(What to do) Print every record exactly, but leave out the pictures.

--- Available data ---

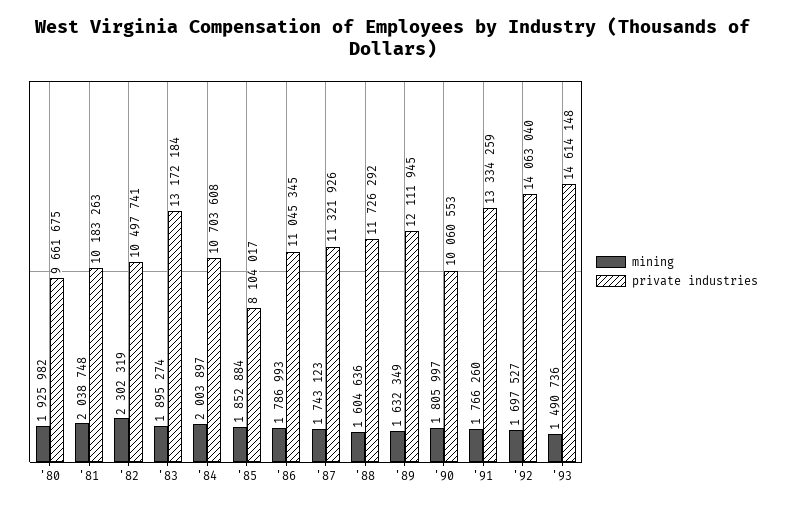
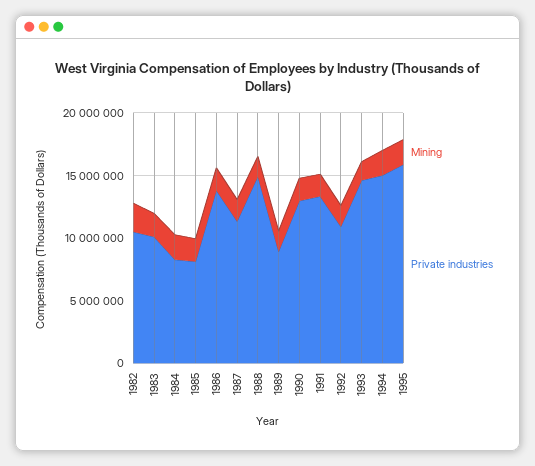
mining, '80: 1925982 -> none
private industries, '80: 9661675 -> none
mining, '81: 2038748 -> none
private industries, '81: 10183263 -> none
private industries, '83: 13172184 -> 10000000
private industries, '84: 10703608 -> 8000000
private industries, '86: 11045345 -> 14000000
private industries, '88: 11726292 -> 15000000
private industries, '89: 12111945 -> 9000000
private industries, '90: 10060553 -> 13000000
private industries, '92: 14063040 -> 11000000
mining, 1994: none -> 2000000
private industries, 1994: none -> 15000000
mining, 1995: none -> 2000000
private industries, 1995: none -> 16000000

---

(Final answer)
mining, '80: 1925982 -> none
private industries, '80: 9661675 -> none
mining, '81: 2038748 -> none
private industries, '81: 10183263 -> none
private industries, '83: 13172184 -> 10000000
private industries, '84: 10703608 -> 8000000
private industries, '86: 11045345 -> 14000000
private industries, '88: 11726292 -> 15000000
private industries, '89: 12111945 -> 9000000
private industries, '90: 10060553 -> 13000000
private industries, '92: 14063040 -> 11000000
mining, 1994: none -> 2000000
private industries, 1994: none -> 15000000
mining, 1995: none -> 2000000
private industries, 1995: none -> 16000000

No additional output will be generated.